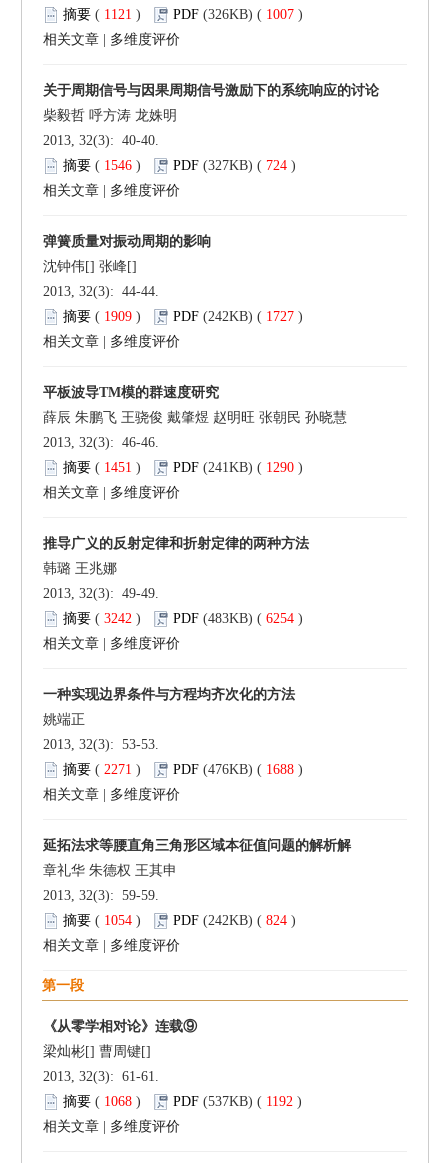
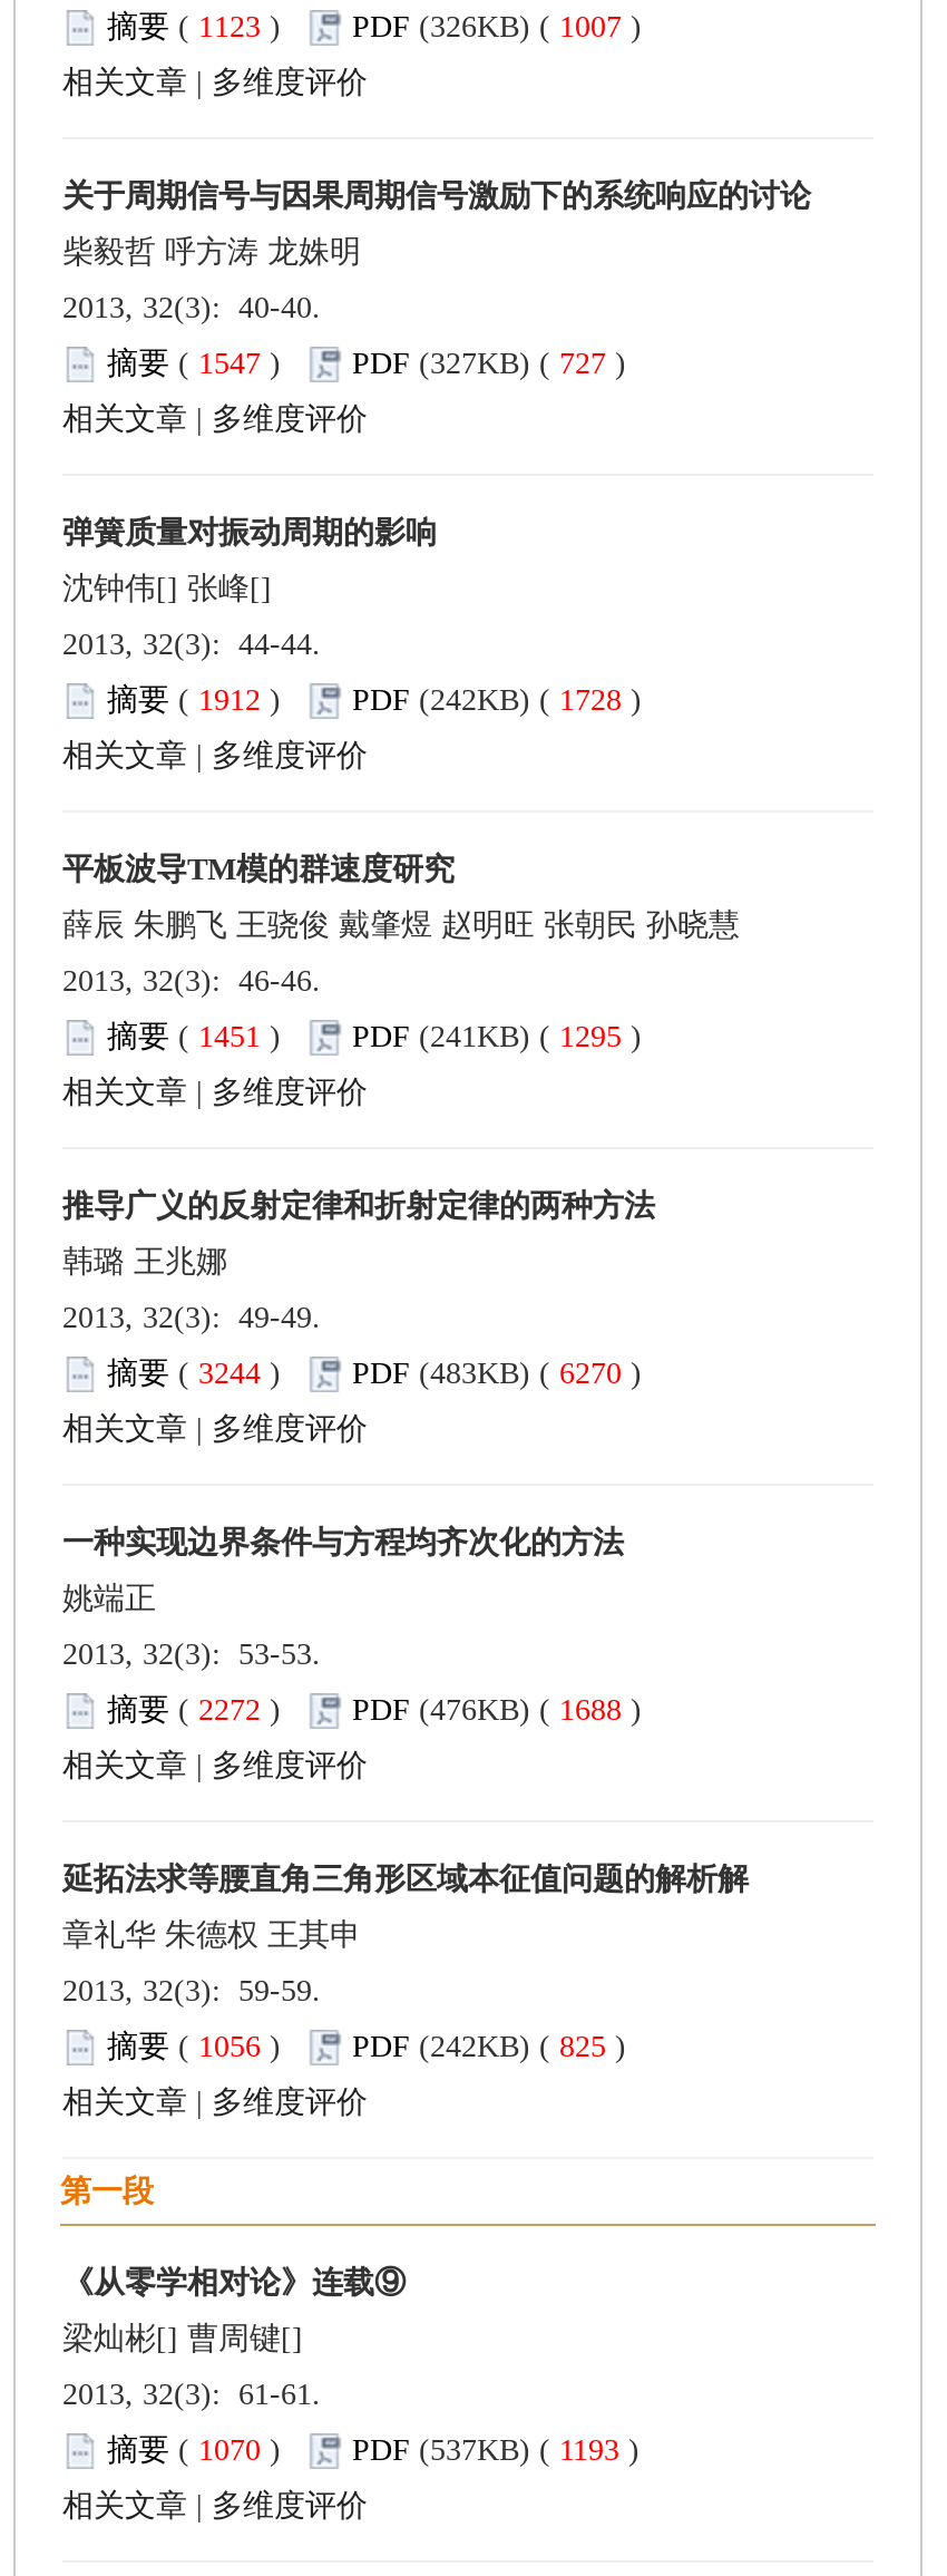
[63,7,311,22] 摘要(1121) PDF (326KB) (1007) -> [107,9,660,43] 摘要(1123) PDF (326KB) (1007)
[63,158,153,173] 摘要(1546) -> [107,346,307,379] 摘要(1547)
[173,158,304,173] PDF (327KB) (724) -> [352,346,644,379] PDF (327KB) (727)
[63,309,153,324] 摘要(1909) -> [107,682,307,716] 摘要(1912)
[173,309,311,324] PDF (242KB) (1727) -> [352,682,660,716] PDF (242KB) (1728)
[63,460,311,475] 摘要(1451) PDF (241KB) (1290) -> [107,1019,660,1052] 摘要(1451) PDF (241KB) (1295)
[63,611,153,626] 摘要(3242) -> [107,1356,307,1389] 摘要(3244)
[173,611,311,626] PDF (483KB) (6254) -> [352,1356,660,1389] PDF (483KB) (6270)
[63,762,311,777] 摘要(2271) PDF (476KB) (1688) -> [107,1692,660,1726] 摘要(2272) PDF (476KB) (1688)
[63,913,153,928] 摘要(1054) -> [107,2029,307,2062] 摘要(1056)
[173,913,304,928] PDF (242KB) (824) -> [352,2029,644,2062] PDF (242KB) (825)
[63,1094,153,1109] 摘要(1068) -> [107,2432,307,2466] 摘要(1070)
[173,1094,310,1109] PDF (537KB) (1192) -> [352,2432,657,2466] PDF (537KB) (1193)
▬▬▬
(What you need to do): Any picture found in the records stays out, while everything else is copied exactly.

(Response to this task):
[63,7,311,22] 摘要(1121) PDF (326KB) (1007) -> [107,9,660,43] 摘要(1123) PDF (326KB) (1007)
[63,158,153,173] 摘要(1546) -> [107,346,307,379] 摘要(1547)
[173,158,304,173] PDF (327KB) (724) -> [352,346,644,379] PDF (327KB) (727)
[63,309,153,324] 摘要(1909) -> [107,682,307,716] 摘要(1912)
[173,309,311,324] PDF (242KB) (1727) -> [352,682,660,716] PDF (242KB) (1728)
[63,460,311,475] 摘要(1451) PDF (241KB) (1290) -> [107,1019,660,1052] 摘要(1451) PDF (241KB) (1295)
[63,611,153,626] 摘要(3242) -> [107,1356,307,1389] 摘要(3244)
[173,611,311,626] PDF (483KB) (6254) -> [352,1356,660,1389] PDF (483KB) (6270)
[63,762,311,777] 摘要(2271) PDF (476KB) (1688) -> [107,1692,660,1726] 摘要(2272) PDF (476KB) (1688)
[63,913,153,928] 摘要(1054) -> [107,2029,307,2062] 摘要(1056)
[173,913,304,928] PDF (242KB) (824) -> [352,2029,644,2062] PDF (242KB) (825)
[63,1094,153,1109] 摘要(1068) -> [107,2432,307,2466] 摘要(1070)
[173,1094,310,1109] PDF (537KB) (1192) -> [352,2432,657,2466] PDF (537KB) (1193)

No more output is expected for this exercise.